Neste mês, sua banda lançou o clipe Reciclar Você, veiculado na MTV com festa de lançamento no Centro Cultural Rio Verde. O clipe conta a história de um catador de materiais recicláveis. “Os catadores são responsáveis por 80% do lixo coletado para reciclagem na cidade de São Paulo, temos que valorizar”, afirma, manifestando sua consciência ecológica. Para conhecer um pouquinho mais sobre Felipe Gomide, assista o vídeo com a entrevista onde ele conta como as coisas aconteceram em sua vida. Como diz o jovem, “positividade sempre traz positividade”.
Para saber mais sobre o trabalho da banda Família Gangsters acesse seu site ou seu perfil no Myspace.
A Vila Madalena, por Felipe Gomide
“Minha relação com o bairro é muito forte. É um dos principais locais de efervescência cultural da cidade. Por tocar na Família Gangsters, sempre tive um contato muito forte com a Vila. Começamos tocando em barzinhos menores, como o Fidalga 33, e hoje em dia a gente toca quase toda semana no Zé Presidente, Espaço Urucum, Centro Cultural Rio Verde. Já devo ter tocado em quase todas as casas da região que oferecem música mais alternativa, inclusive no beco do grafite (Praça Aprendiz das Letras), que já foi palco pros Gangsters. Lá, fizemos o festival da ONG Acordem e Progresso. Neste ano, tocamos na primeira edição do Festival do Zé Presidente na praça. A Vila Madalena é o nosso escritório.”
O Familiarismo, por Felipe Gomide
“É o nome com o qual resolvemos batizar esse processo espontâneo da nossa vida. Cada vez mais pessoas se conhecem e formam uma verdadeira família na cidade. Através das viagens e dos shows, rola uma integração muito forte, que busca estimular uma visão feliz e alegre da vida. Também buscamos colocar em prática uma conscientização ecológica, não se apegar a marcas, investir em viagens para ficar acampando com os pescadores durante uma semana. A gente tem esse lado de lembrar a galera que ainda é possível ficar descalço com o pé no chão e cozinhar seu peixe que acabou de pescar, lembrar que a ‘vida simples’ é muito massa e que é importante resgatar essa essência.”

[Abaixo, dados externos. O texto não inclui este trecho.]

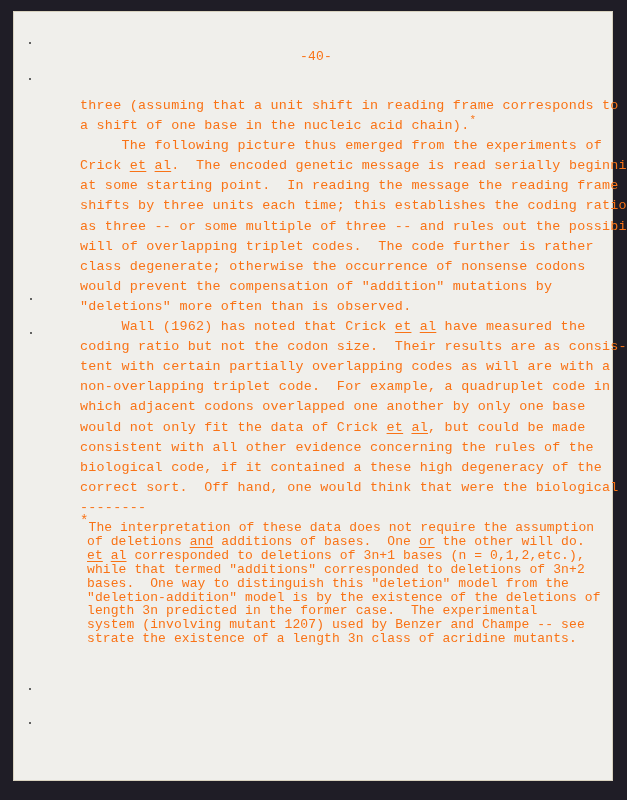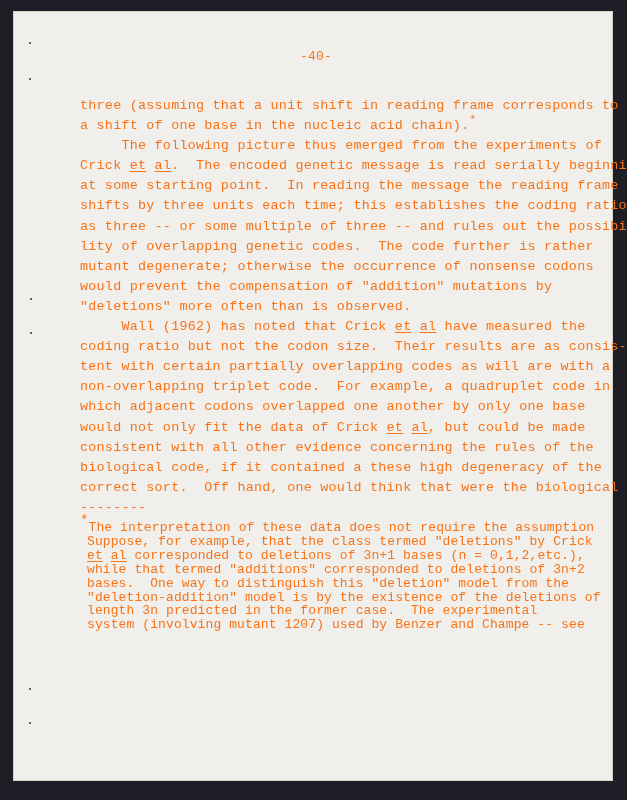--- a/index.html
+++ b/index.html
@@ -79,7 +79,7 @@
   <div class="typed body-line line"><span>at some starting point.  In reading the message the reading frame</span></div>
   <div class="typed body-line line"><span>shifts by three units each time; this establishes the coding ratio</span></div>
   <div class="typed body-line line"><span>as three -- or some multiple of three -- and rules out the possibi-</span></div>
-  <div class="typed body-line line"><span>lity of overlapping genetic codes.  The code further is rather</span></div>
+  <div class="typed body-line line"><span>will of overlapping triplet codes.  The code further is rather</span></div>
   <div class="typed body-line line"><span>mutant degenerate; otherwise the occurrence of nonsense codons</span></div>
   <div class="typed body-line line"><span>would prevent the compensation of "addition" mutations by</span></div>
   <div class="typed body-line line"><span>"deletions" more often than is observed.</span></div>

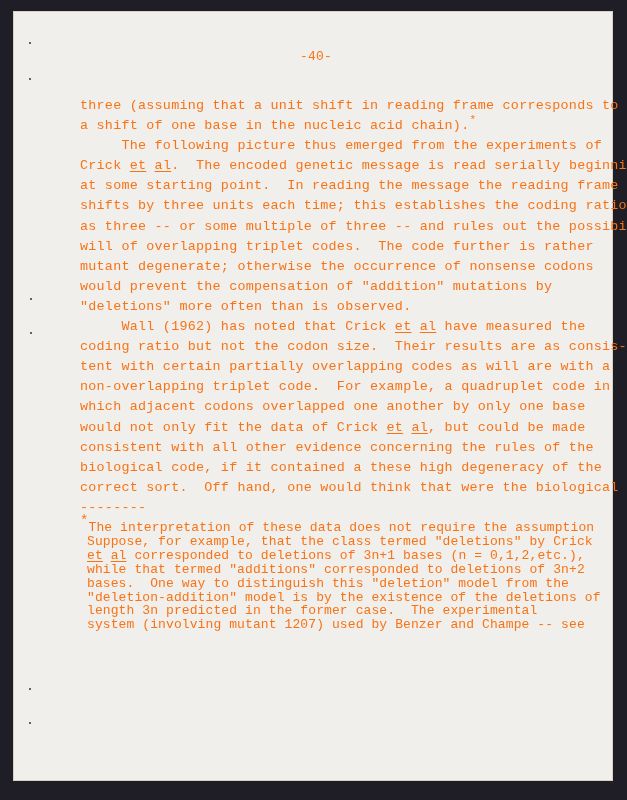--- a/index.html
+++ b/index.html
@@ -80,7 +80,7 @@
   <div class="typed body-line line"><span>shifts by three units each time; this establishes the coding ratio</span></div>
   <div class="typed body-line line"><span>as three -- or some multiple of three -- and rules out the possibi-</span></div>
   <div class="typed body-line line"><span>will of overlapping triplet codes.  The code further is rather</span></div>
-  <div class="typed body-line line"><span>mutant degenerate; otherwise the occurrence of nonsense codons</span></div>
+  <div class="typed body-line line"><span>class degenerate; otherwise the occurrence of nonsense codons</span></div>
   <div class="typed body-line line"><span>would prevent the compensation of "addition" mutations by</span></div>
   <div class="typed body-line line"><span>"deletions" more often than is observed.</span></div>
   <div class="typed body-line line"><span class="rich">     Wall (1962) has noted that Crick <u>et</u> <u>al</u> have measured the</span></div>

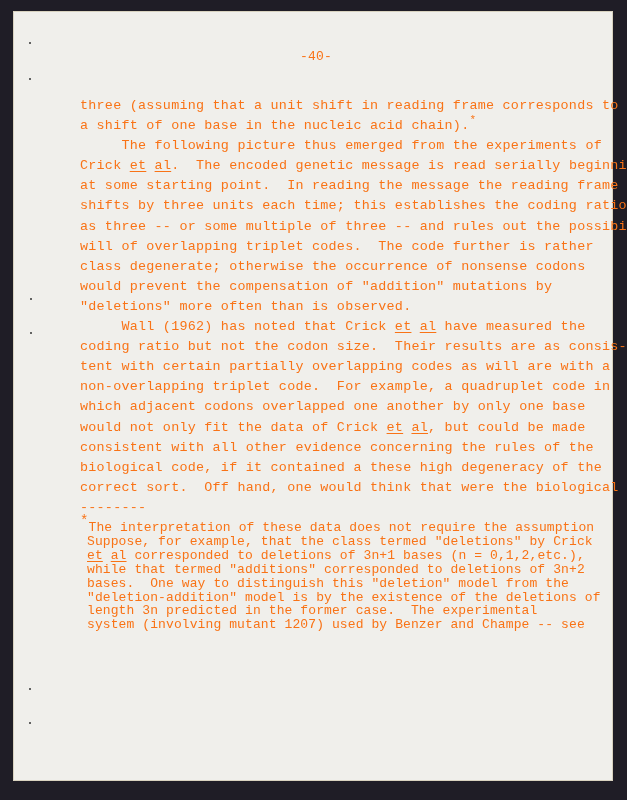--- a/index.html
+++ b/index.html
@@ -97,6 +97,7 @@
 
 <div class="fn-block">
   <div class="typed fn-line line"><sup class="fn-mark">*</sup><span>The interpretation of these data does not require the assumption</span></div>
+  <div class="typed fn-line line" style="padding-left:7px"><span class="fnrich">of deletions <u>and</u> additions of bases.  One <u>or</u> the other will do.</span></div>
   <div class="typed fn-line line" style="padding-left:7px"><span>Suppose, for example, that the class termed "deletions" by Crick</span></div>
   <div class="typed fn-line line" style="padding-left:7px"><span class="fnrich"><u>et</u> <u>al</u> corresponded to deletions of 3n+1 bases (n = 0,1,2,etc.),</span></div>
   <div class="typed fn-line line" style="padding-left:7px"><span>while that termed "additions" corresponded to deletions of 3n+2</span></div>

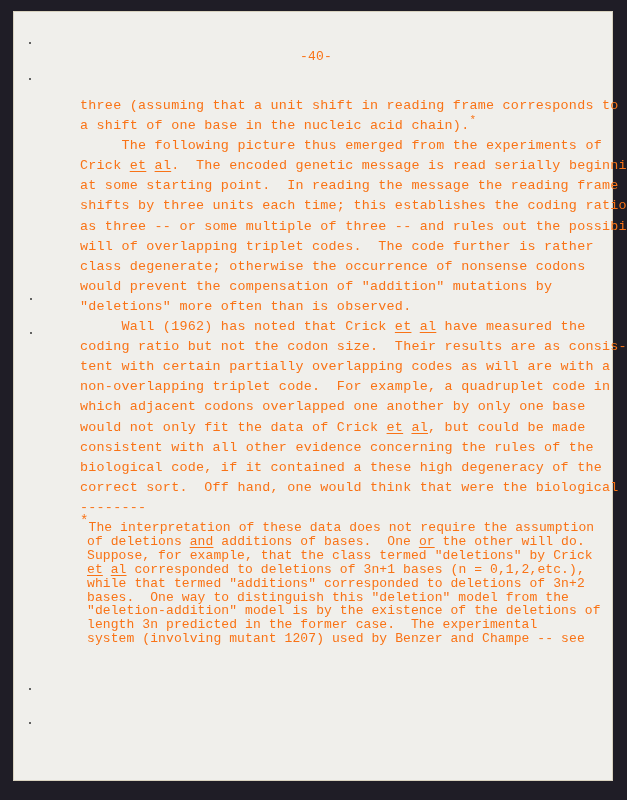--- a/index.html
+++ b/index.html
@@ -98,7 +98,6 @@
 <div class="fn-block">
   <div class="typed fn-line line"><sup class="fn-mark">*</sup><span>The interpretation of these data does not require the assumption</span></div>
   <div class="typed fn-line line" style="padding-left:7px"><span class="fnrich">of deletions <u>and</u> additions of bases.  One <u>or</u> the other will do.</span></div>
-  <div class="typed fn-line line" style="padding-left:7px"><span>Suppose, for example, that the class termed "deletions" by Crick</span></div>
   <div class="typed fn-line line" style="padding-left:7px"><span class="fnrich"><u>et</u> <u>al</u> corresponded to deletions of 3n+1 bases (n = 0,1,2,etc.),</span></div>
   <div class="typed fn-line line" style="padding-left:7px"><span>while that termed "additions" corresponded to deletions of 3n+2</span></div>
   <div class="typed fn-line line" style="padding-left:7px"><span>bases.  One way to distinguish this "deletion" model from the</span></div>

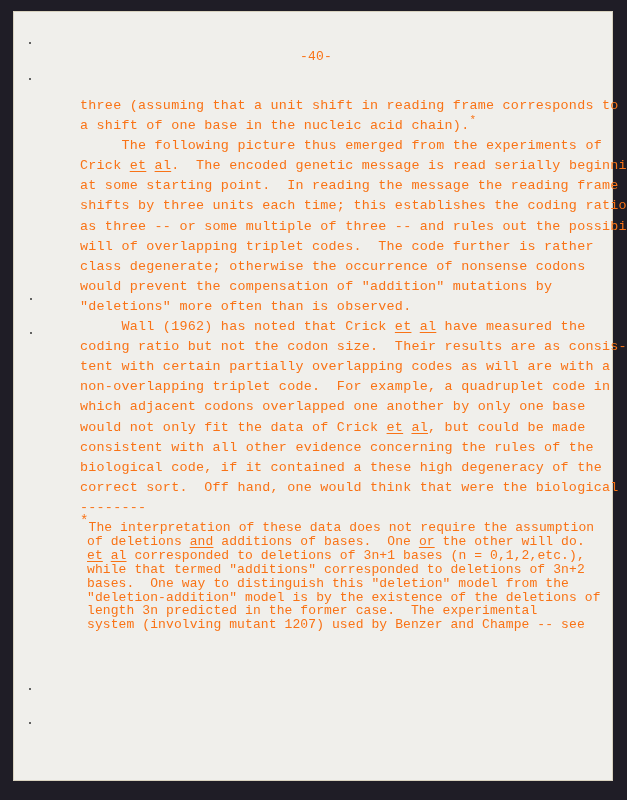--- a/index.html
+++ b/index.html
@@ -104,6 +104,7 @@
   <div class="typed fn-line line" style="padding-left:7px"><span>"deletion-addition" model is by the existence of the deletions of</span></div>
   <div class="typed fn-line line" style="padding-left:7px"><span>length 3n predicted in the former case.  The experimental</span></div>
   <div class="typed fn-line line" style="padding-left:7px"><span>system (involving mutant 1207) used by Benzer and Champe -- see</span></div>
+  <div class="typed fn-line line" style="padding-left:7px"><span>strate the existence of a length 3n class of acridine mutants.</span></div>
 </div>
 
 </body></html>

A Ilha do Cardoso, por Felipe Gomide
“Eu sempre fui muito do ‘Rock’n’Roll. Comecei a criar uma paixão pela música tradicional regional brasileira quando descobri, na Ilha do Cardoso, uma manifestação chamada Fandango, que eram os tiozinhos que tocavam rabeca, viola, e eu me apaixonei. A gente chega lá na Ilha e todo mundo nos conhece. Uma das histórias mais bacanas foi quando eles – Família Neves – vieram pra São Paulo e ficaram hospedados em casa. Comeram pizza com meus pais, tomaram banho no chuveiro… E esses dias eu fui pra lá e a gente curtiu um Fandango, tomamos umas catainhas (cataia é a bebida típica do lugar) e, no fim da noite, um dos Fandangueiros veio conversar comigo e começou a chorar dizendo: ‘Felipe, nunca vou me esquecer, sua mãe me recebeu na sua casa, isso foi marcante, só a família. E é a mesma coisa que eu sinto quando vou lá. Quando visitamos a ilha, sempre fazemos campanhas, levamos livros, roupas, fazemos atividades com as crianças e os adultos de lá, como o Bloco do Urucum: levamos um monte de Urucum e pintamos todo mundo, fazemos sorteio dos presentes e é demais! O pessoal que vai conosco acaba pirando mais que as criancinhas, todo mundo pintado, correndo pela Ilha, é uma delícia.”